You do a disservice to the brave women of Iran defying religious totalitarianism with this drivel.
Thank you, mademoiselle Craig.
News Ltd logic. Exporting clothes: evil. Exporting guns: oi oi oi.
Apart from the oxymoronic “modest fashion”, this purblind piece of apologia is precisely what one might expect from Ms Hussein.
Shrouding of women has no place on Earth, never mind Australia – it is the most blatant symbol of an ugly, abusive and highly destructive mindset.
All religions can’t be right yet all hold the central view that all others are wrong. Stopped clock?

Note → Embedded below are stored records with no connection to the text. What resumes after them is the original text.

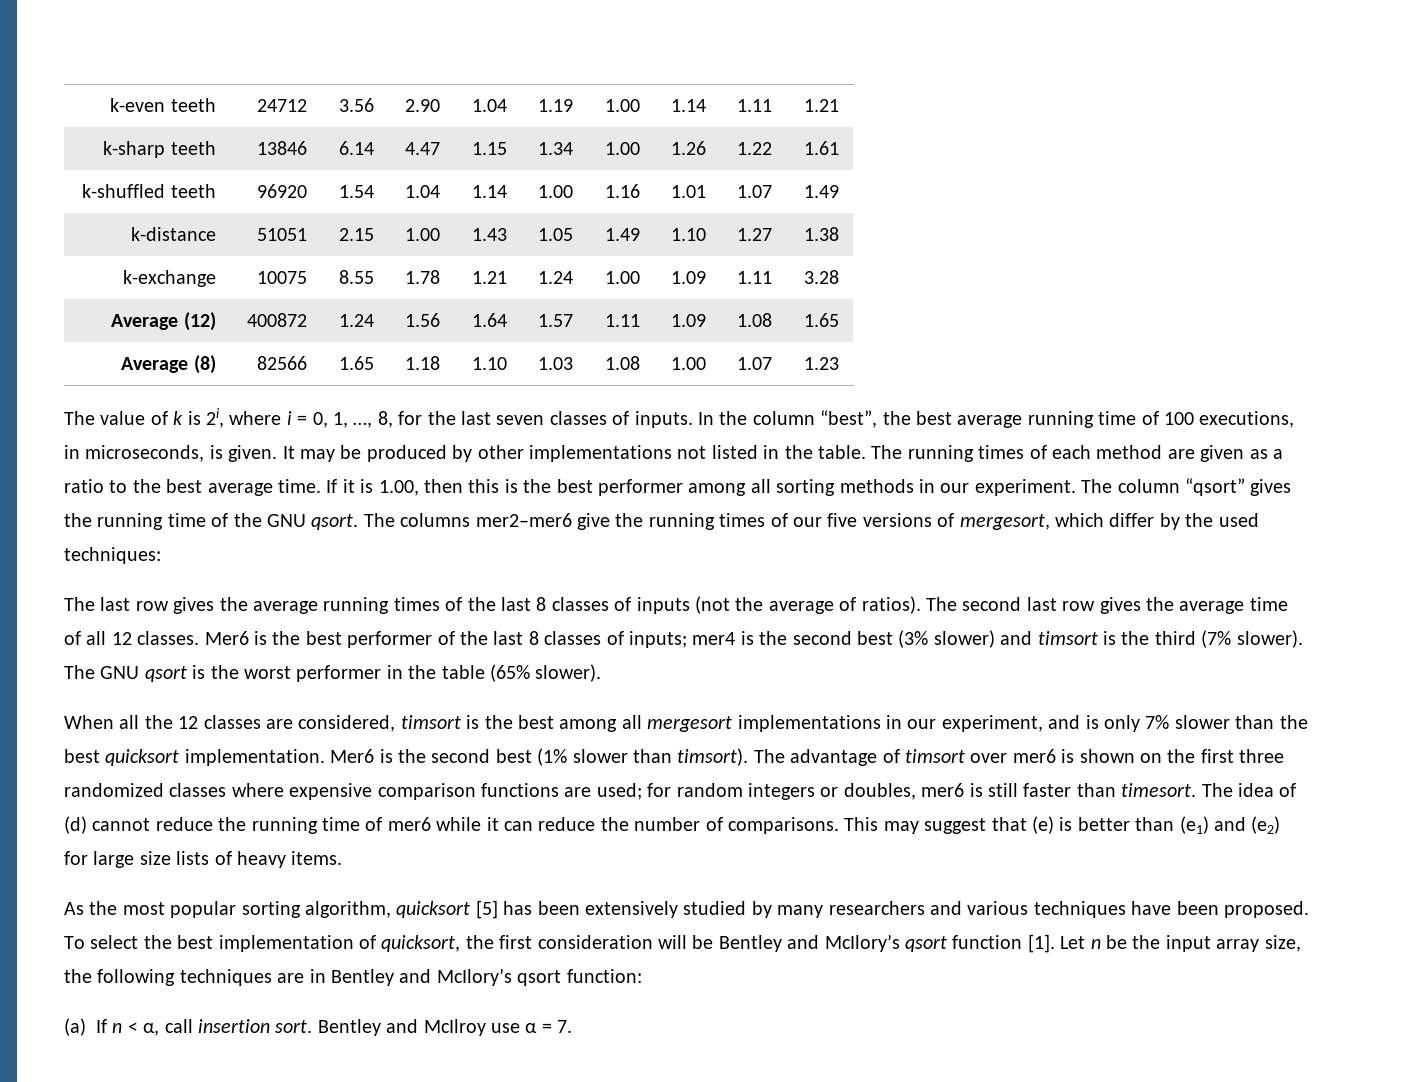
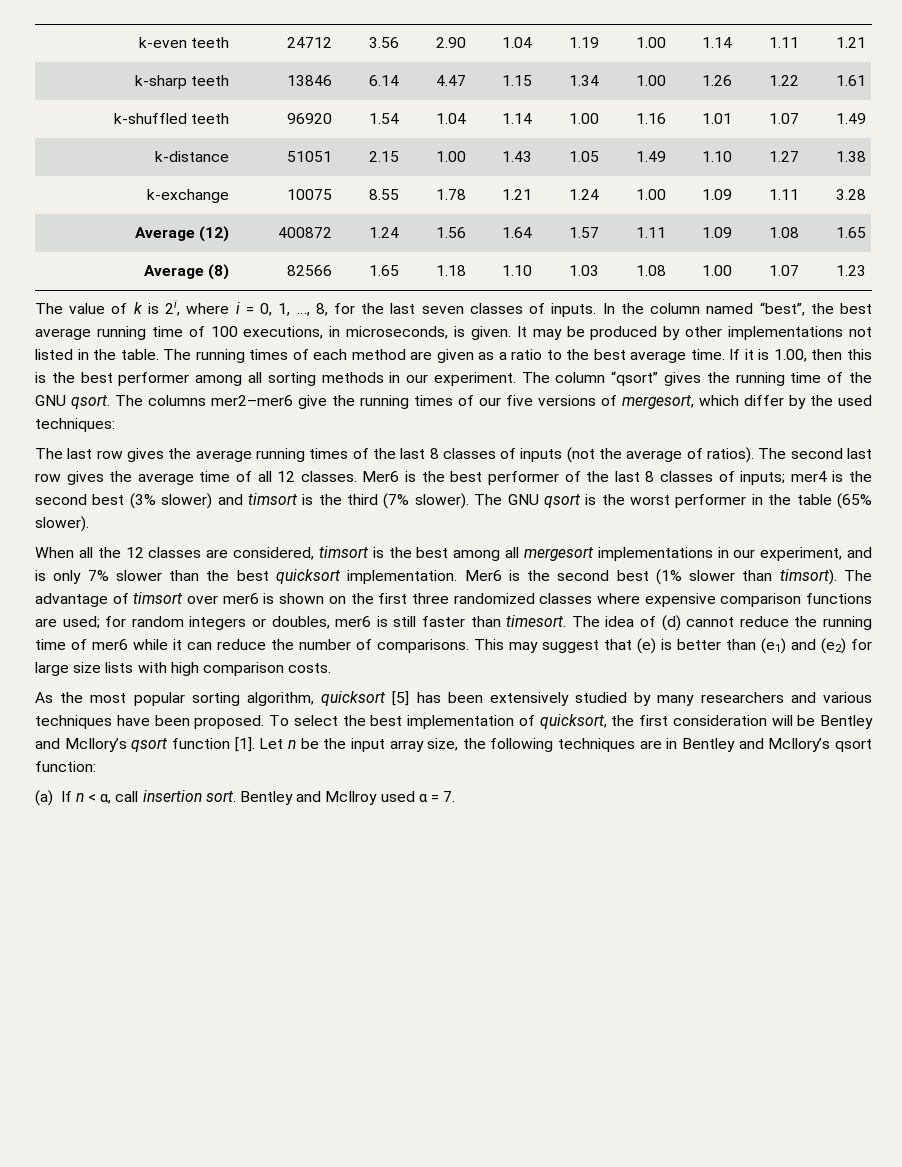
- In the column “best”, the best average running time of 100 executions, in microseconds, is given.
+ In the column named “best”, the best average running time of 100 executions, in microseconds, is given.
- This may suggest that (e) is better than (e1) and (e2) for large size lists of heavy items.
+ This may suggest that (e) is better than (e1) and (e2) for large size lists with high comparison costs.
- Bentley and McIlroy use α = 7.
+ Bentley and McIlroy used α = 7.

Yea, AR (whomever you may be), I agree. I saw one of these shrouded women at Melbourne airport yesterday and I felt so, so disheartened for her. Oh, no, wait. It was a catholic nun in full flowing regalia and head wear (not a whisp showing). Oh, that’s right, it’s not just Muslim women who choose to wear such garments.
You are aware that nuns are women who have closed themselves off to the world and typically takes vows of poverty, chastity, and obedience. And here’s the interesting part, they do so through choice!
Meanwhile held the population of Saudi Arabia are forced to live in black bin-liners and the population of numerous other countries force women, very much a part of society, to cover up to various degrees through force of violence or imprisonment.
To conflate the two is disingenuous at best.
Yes, thanks, Craig. In a religion run by men who perpetuate the belief that their ‘God’ only wants men in positions of power and control, and who believe they tell others how to live their lives, while they themselves lead a lonely, abstinent life. Yes, know all about religion. As for Saudi’s, they certainly do have some work to do along with other elements of the Islamic faith to cope with the modern day realities they face. Christianity, and those who practice it, however, may not be the best example given the poor track record they have.
So, on one hand, highest rates of melanoma (alongside NZ) worldwide, and on the other hand, get as naked as you can be to maintain the culture. Sorry, I’m confused, do I slip, slop, slap, or don, cover, avoid. Please, help!
I can help you, Richard. All men and women should wear burqas and the melanoma modesty police can beat us all with their big sticks if any part of us is visible.